Subject: i’m so collld

So coooooooooollllld. can’ttt tyyype fingers agonynnn this issssn’t howexxpcteted

dddanananyyyy

By the time Luke gets home that evening, I’m feeling calmer. The thing is, this is what Hollywood is like and you just have to get used to it. Yes, it seems completely freaky and messed up at first, but gradually it starts to feel more normal. They’re right. It is all a game. Everyone’s playing it—the stars, the journalists, the public, everyone. And if you don’t want to play, maybe you shouldn’t come to Hollywood.

On the plus side, Sage has been texting me all afternoon, and I’ve been texting back, and it’s like we’re best friends. I’m totally in the gang! Lois even texted me, too, a few times. The forthcoming Camberly interview is already huge news, exactly as they said it would be. It’s been featured on every news website, and it’s all over the TV, too, and the Sage-and-Lois soap opera is topic A again.

They’ve been really clever. (At least, Lois has been really clever.) And now I’m part of it too! The best bit was this afternoon, when I was picking up the children from school. I’d already made quite an impression, what with Jeff and Mitchell and the blacked-out SUV. But then, when I was waiting at the preschool door to get Minnie, Sage rang and I said, “Oh hi, Sage, how are you?” just a bit more loudly than usual, and everyone turned to stare.

The only not-so-A-list thing is, all the photographers have disappeared from our gates, which is a bit disloyal of them. Well, not all. There’s one geeky Asian guy who is still hanging around. He has bleached-blond hair, and today he was wearing a pink bomber jacket with tight black jeans and rubber ankle boots. I started to pose and he took a few snaps, then he beckoned me over and said excitedly, “You’re a friend of Danny Kovitz, right? The designer? Could you get me his autograph?” It turns out his name is Lon and he’s a fashiondesign student and he worships Danny. And now he worships me, too, because I’m a friend of Danny.

And, OK, maybe I did play up to it a bit. Maybe I did promise to come out tomorrow morning wearing a vintage Danny Kovitz outfit (i.e., two years old), which never even hit the catwalks, and let him take a picture of it. The thing is, I like having photographers outside the house. It’s boring not to have any around.

I’m in the kitchen preparing an A-lister-type supper when Luke comes in. Dad must have come back at some point and he and Tarquin have gone out sightseeing—they left a note—and Suze is nowhere to be seen, so I guess she’s with them too. All the children are in bed and I’ve sent Jeff and Mitchell out for supper, so it’s just Luke and me, which is nice.

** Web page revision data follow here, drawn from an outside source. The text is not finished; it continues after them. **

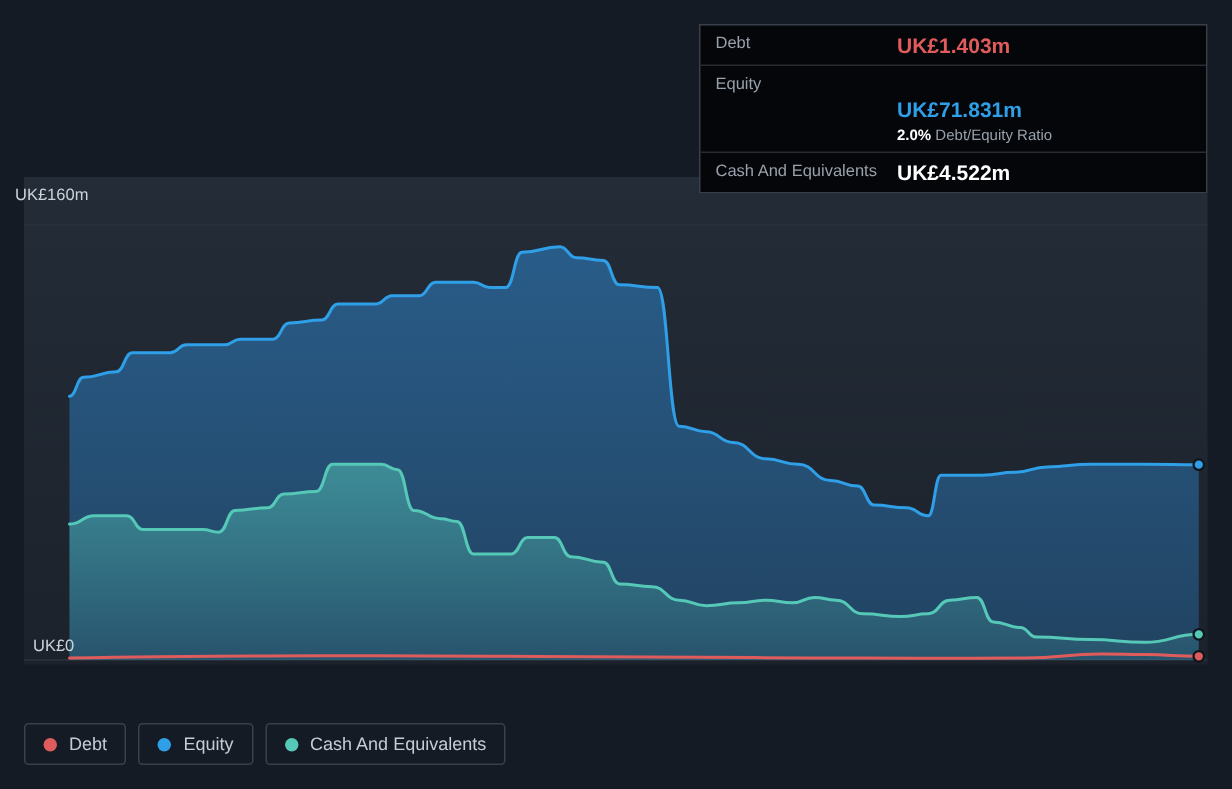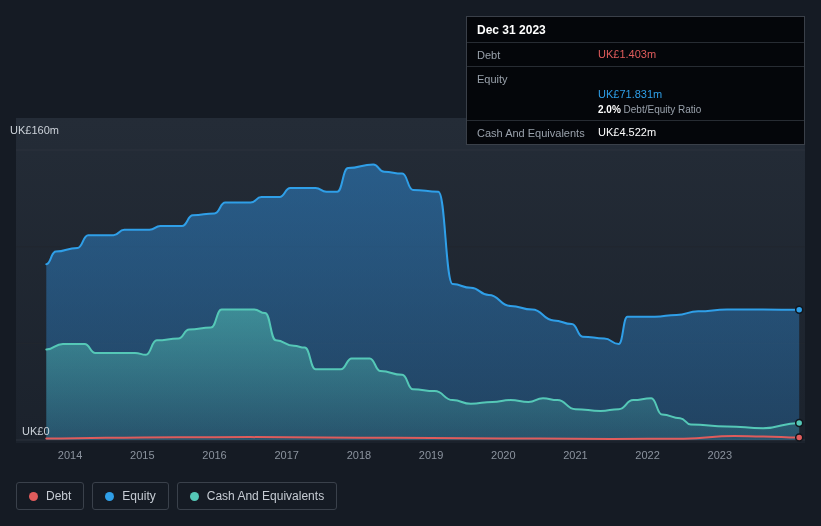--- a/index.html
+++ b/index.html
@@ -19,21 +19,21 @@
   .x-tick { position:absolute; top:0; transform:translateX(-50%); color:#8b939e; font-size:11px; white-space:nowrap; }
   .tooltip {
     position:absolute; left:466px; top:16px; width:339px; box-sizing:border-box;
     background:#04060a; border:1px solid #3a4049; z-index:5;
   }
   .tt-header { padding:6px 10px 5px 10px; color:#ffffff; font-size:12px; font-weight:bold; border-bottom:1px solid #272c33; }
   .tt-row { display:flex; align-items:flex-start; padding:5px 10px; font-size:11px; border-bottom:1px solid #272c33; }
   .tt-row:last-child { border-bottom:none; }
   .tt-label { width:121px; flex:0 0 121px; color:#99a1ab; padding-top:1px; }
   .tt-values { display:flex; flex-direction:column; }
-  .tt-value { font-weight:normal; font-size:11px; }
+  .tt-value { font-weight:bold; font-size:14px; }
   .tt-ratio { margin-top:4px; font-size:10px; }
   .tt-ratio-value { color:#ffffff; font-weight:bold; }
   .tt-ratio-label { color:#99a1ab; }
   .legend { position:absolute; left:16px; top:482px; display:flex; gap:8px; }
   .legend-item {
     display:flex; align-items:center; gap:8px; border:1px solid #3a414b; border-radius:3px;
     padding:6px 12px; color:#c6ccd4; font-size:12px; cursor:pointer; background:transparent;
   }
   .legend-dot { width:9px; height:9px; border-radius:50%; flex:0 0 9px; }
 </style>
@@ -66,35 +66,22 @@
         <path d="M30.3,231.4C38.6,231.4 38.6,225.9 46.9,225.9C57.7,225.9 57.7,225.9 68.6,225.9C74.0,225.9 74.0,235.0 79.4,235.0C99.3,235.0 99.3,235.0 119.1,235.0C124.5,235.0 124.5,236.8 129.9,236.8C135.3,236.8 135.3,222.3 140.8,222.3C151.6,222.3 151.6,220.5 162.4,220.5C167.8,220.5 167.8,211.4 173.2,211.4C184.1,211.4 184.1,209.6 194.9,209.6C200.3,209.6 200.3,191.5 205.7,191.5C222.0,191.5 222.0,191.5 238.2,191.5C243.6,191.5 243.6,195.1 249.0,195.1C254.5,195.1 254.5,222.3 259.9,222.3C268.9,222.3 268.9,227.8 277.9,227.8C283.3,227.8 283.3,229.6 288.7,229.6C294.2,229.6 294.2,251.3 299.6,251.3C312.2,251.3 312.2,251.3 324.8,251.3C330.3,251.3 330.3,240.4 335.7,240.4C344.7,240.4 344.7,240.4 353.7,240.4C359.1,240.4 359.1,253.1 364.5,253.1C375.4,253.1 375.4,256.8 386.2,256.8C391.6,256.8 391.6,271.3 397.0,271.3C407.9,271.3 407.9,273.1 418.7,273.1C427.7,273.1 427.7,282.1 436.7,282.1C445.8,282.1 445.8,285.8 454.8,285.8C465.6,285.8 465.6,283.9 476.4,283.9C485.5,283.9 485.5,282.1 494.5,282.1C503.5,282.1 503.5,283.9 512.5,283.9C519.7,283.9 519.7,280.3 527.0,280.3C534.2,280.3 534.2,282.1 541.4,282.1C550.4,282.1 550.4,291.2 559.4,291.2C572.1,291.2 572.1,293.0 584.7,293.0C593.7,293.0 593.7,291.2 602.8,291.2C610.0,291.2 610.0,282.1 617.2,282.1C626.2,282.1 626.2,280.3 635.2,280.3C640.7,280.3 640.7,296.6 646.1,296.6C655.1,296.6 655.1,300.3 664.1,300.3C669.5,300.3 669.5,306.6 674.9,306.6C693.0,306.6 693.0,308.4 711.0,308.4C729.1,308.4 729.1,310.2 747.1,310.2C765.2,310.2 765.2,304.9 783.2,304.9" fill="none" stroke="#55c8b7" stroke-width="2" stroke-linejoin="round" stroke-linecap="round"></path>
         <path d="M30.3,320.6C60.3,320.6 60.3,319.8 90.2,319.8C126.3,319.8 126.3,319.3 162.4,319.3C198.5,319.3 198.5,319.1 234.6,319.1C270.7,319.1 270.7,319.5 306.8,319.5C342.9,319.5 342.9,319.8 379.0,319.8C415.1,319.8 415.1,320.2 451.2,320.2C487.3,320.2 487.3,320.6 523.4,320.6C559.4,320.6 559.4,320.9 595.5,320.9C631.6,320.9 631.6,320.7 667.7,320.7C693.0,320.7 693.0,318.0 718.3,318.0C732.7,318.0 732.7,318.4 747.1,318.4C765.2,318.4 765.2,319.5 783.2,319.5" fill="none" stroke="#e05c5c" stroke-width="2" stroke-linejoin="round" stroke-linecap="round"></path>
         <circle cx="783.2" cy="191.8" r="3.5" fill="#2f9fe8" stroke="#10161d" stroke-width="1.5"></circle>
         <circle cx="783.2" cy="304.9" r="3.5" fill="#55c8b7" stroke="#10161d" stroke-width="1.5"></circle>
         <circle cx="783.2" cy="319.5" r="3.5" fill="#e05c5c" stroke="#10161d" stroke-width="1.5"></circle>
       </svg>
   </div>
 
   <div class="y-label y-bottom">UK£0</div>
 
-  <div class="x-axis">
-      <span class="x-tick" style="left: 54.1px;">2014</span>
-      <span class="x-tick" style="left: 126.3px;">2015</span>
-      <span class="x-tick" style="left: 198.5px;">2016</span>
-      <span class="x-tick" style="left: 270.7px;">2017</span>
-      <span class="x-tick" style="left: 342.9px;">2018</span>
-      <span class="x-tick" style="left: 415.1px;">2019</span>
-      <span class="x-tick" style="left: 487.3px;">2020</span>
-      <span class="x-tick" style="left: 559.4px;">2021</span>
-      <span class="x-tick" style="left: 631.6px;">2022</span>
-      <span class="x-tick" style="left: 703.8px;">2023</span>
-    </div>
 
   <div class="tooltip">
-    <div class="tt-header">Dec 31 2023</div>
     <div>
         <div class="tt-row">
           <span class="tt-label">Debt</span>
           <span class="tt-values">
             <span class="tt-value" style="color: rgb(224, 92, 92);">UK£1.403m</span>
           </span>
         </div>
         <div class="tt-row">
           <span class="tt-label">Equity</span>
           <span class="tt-values">

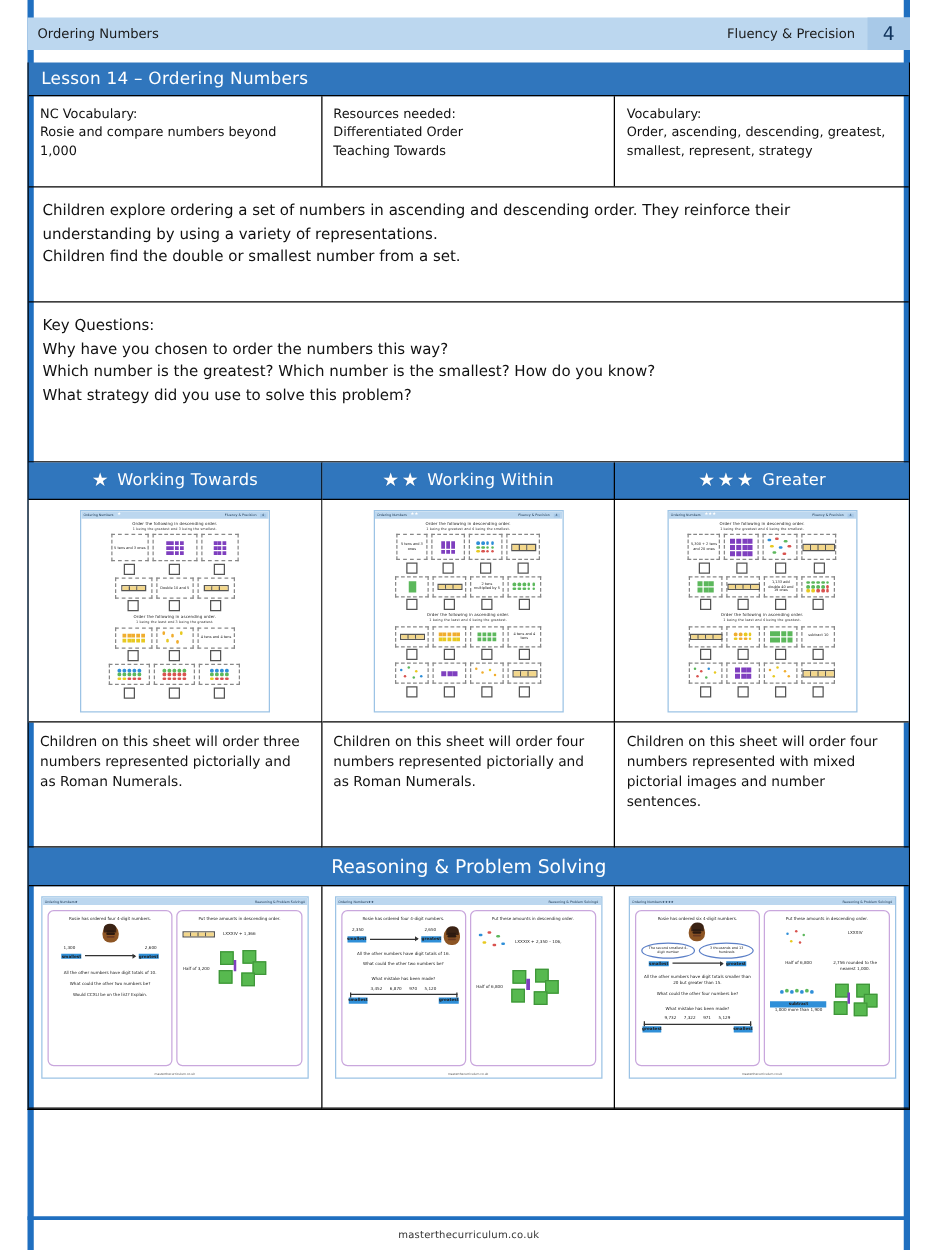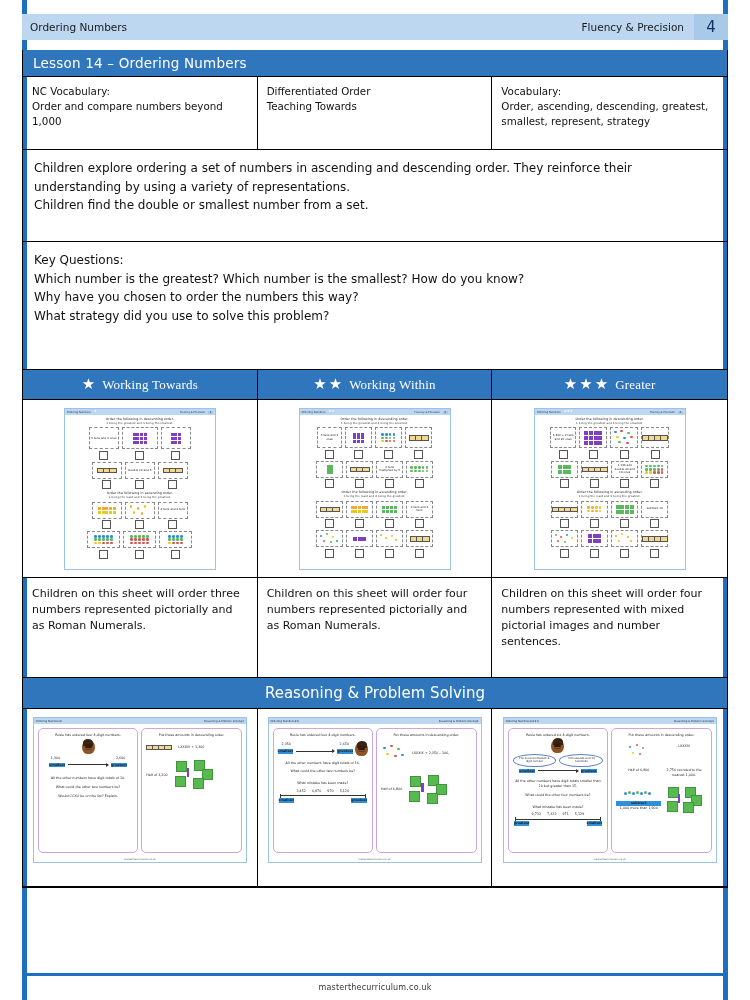--- a/index.html
+++ b/index.html
@@ -64,21 +64,21 @@
   .diffhead .dh{
     width:33.34%;background:#3076bd;color:#fff;
     border-right:1.2px solid #000;border-bottom:1.2px solid #000;
     height:30px;display:flex;align-items:center;justify-content:center;
     gap:7px;box-sizing:border-box;
   }
   .diffhead .dh:last-child{border-right:none;}
   .stars{display:flex;gap:2px;}
   .star{font-size:15px;line-height:1;color:#ffffff;
         text-shadow:0 0 1px #2a5f99;}
-  .dh-label{font-size:13px;letter-spacing:.2px;font-family:Liberation Serif, serif;}
+  .dh-label{font-size:13px;letter-spacing:.2px;}
 
   
   .thumbrow{display:flex;}
   .thumbcell{
     width:33.34%;border-right:1.2px solid #000;border-bottom:1.2px solid #000;
     box-sizing:border-box;padding:8px 6px;
     display:flex;justify-content:center;align-items:flex-start;
     background:#fff;height:178px;
   }
   .thumbcell:last-child{border-right:none;}
@@ -252,42 +252,43 @@
 
   <div class="sheet">
 
     <div class="band">
       <div class="lesson-title">Lesson 14 – Ordering Numbers</div>
     </div>
 
     <div class="row3">
       <div class="cell">
         <span class="lbl">NC Vocabulary:</span>
-        <span class="lbl">Order and compare numbers beyond 1,000</span>
+        <span class="lbl">Rosie and compare numbers beyond 1,000</span>
       </div>
       <div class="cell">
+        <span class="lbl">Resources needed:</span>
         <span class="lbl">Differentiated Order</span>
         <span class="lbl">Teaching Towards</span>
       </div>
       <div class="cell">
         <span class="lbl">Vocabulary:</span>
         <span class="lbl">Order,  ascending, descending, greatest,</span>
         <span class="lbl">smallest, represent, strategy</span>
       </div>
     </div>
 
     <div class="block desc">
       <p>Children explore ordering a set of numbers in ascending and descending order. They reinforce their understanding by using a variety of representations.</p>
       <p>Children find the double or smallest number from a set.</p>
     </div>
 
     <div class="block keyq">
       <p>Key Questions:</p>
+      <p>Why have you chosen to order the numbers this way?</p>
       <p>Which number is the greatest? Which number is the smallest? How do you know?</p>
-      <p>Why have you chosen to order the numbers this way?</p>
       <p>What strategy did you use to solve this problem?</p>
     </div>
 
     <div class="diffhead">
       <div class="dh">
         <span class="stars">
           <span class="star">★</span>
         </span>
         <span class="dh-label">Working Towards</span>
       </div>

Now that I’m a rising Hollywood celebrity, I have to cook appropriately. We’ll probably need to get a chef or private juice-maker or something, but for now I’m making a very of-the-moment dish. Grain soup. It’s the latest thing. All the A-listers have it, plus I need to look thin for all my forthcoming appearances, and apparently it’s got some magic combination that boosts the metabolism.

“Hi!” I greet Luke with a kiss and a wheatgrass smoothie, which is also very healthy and A-list.

“What’s that?” He sniffs it and recoils. “I’m having a glass of wine. Want one?”

“No, thanks,” I say self-righteously. “I’m trying to follow a clean diet.” I ladle grain soup into two bowls and put them on the table. “This is totally organic and macrobiotic. It has chia,” I add.